Implications and Future Directions
The empirical results demonstrate that execution control profoundly shapes outcome distribution in LLM-powered modernization workflows. Deterministic orchestration constrains error drift, improves worst-case behavior, and minimizes cost, making it preferable for mature, verifiable workflows. LLM-controlled strategies maximize solution frequency at the expense of efficiency and reproducibility. The findings indicate system architects should decouple generative reasoning from execution control in enterprise modernization tasks, embedding LLMs within deterministic frameworks to attain stable, scalable, and economically viable solutions.

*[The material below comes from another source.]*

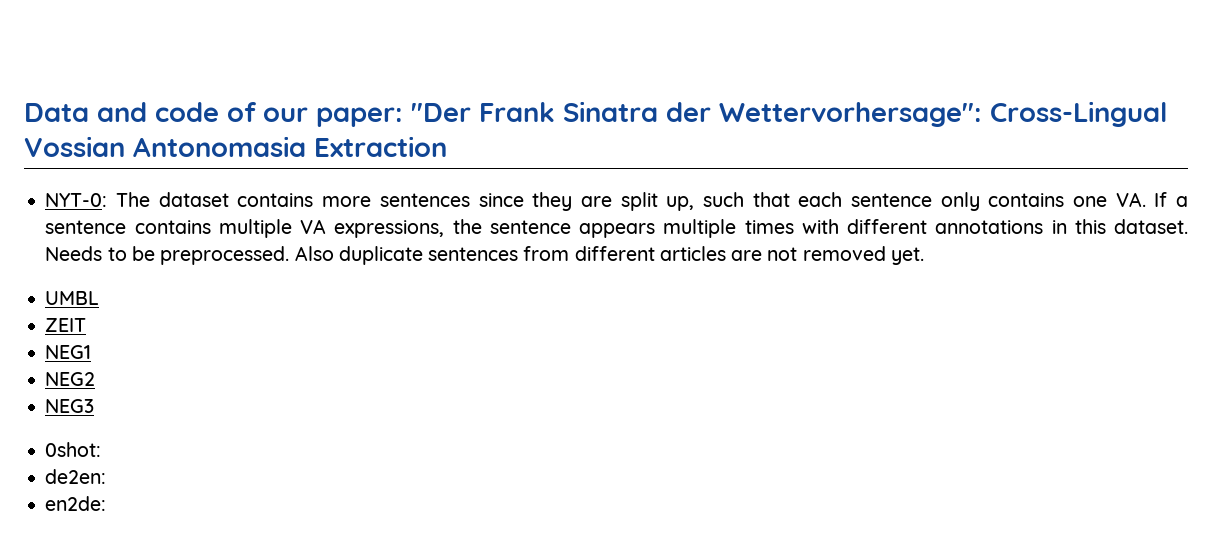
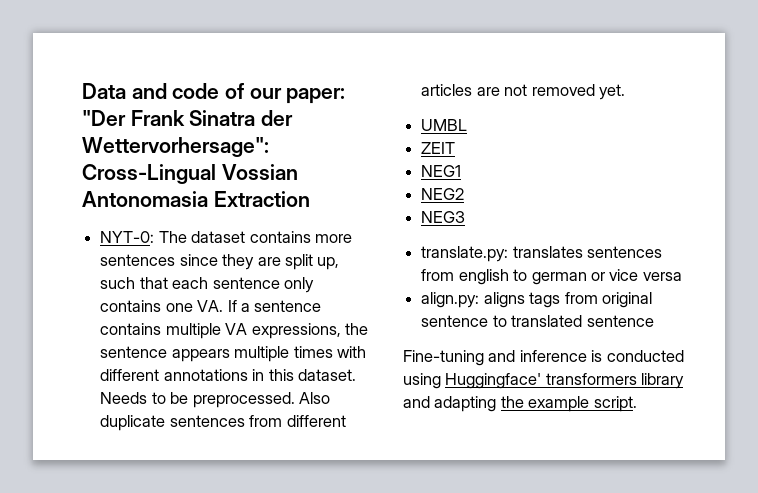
[45,442,102,457] [45,469,107,484] [45,496,107,511] 0shot: // de2en: // en2de: -> [421,246,663,262] [421,269,682,285] [421,292,652,308] [421,315,654,327] [403,350,684,366] [403,373,685,389] [403,396,637,412] translate.py: translates sentences from english to german or vice versa // align.py: aligns tags from original sentence to translated sentence // Fine-tuning and inference is conducted using Huggingface' transformers library and adapting the example script.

Hybrid orchestration architectures, combining deterministic pipelines with bounded agentic interventions, warrant further exploration. Extending this analysis to heterogeneous environments, mixed-language dependencies, and real-world operational constraints remains an important direction. Long-horizon execution, runtime envelope, and production deployment tradeoffs should be systematically characterized to refine orchestration strategies for broader AI-driven software engineering.
Conclusion
This study rigorously isolates orchestration strategy within LLM-based COBOL-to-Python modernization, revealing that deterministic execution achieves comparable correctness, superior robustness, and lower operational cost relative to agentic LLM-controlled orchestration. The research clarifies the value of fixed execution policies in structured modernization workflows and underscores execution control as a critical systems design parameter. Future work should generalize these results to alternative domains and hybridize orchestration modes to balance adaptivity, reproducibility, and efficiency in large-scale AI-driven software modernization.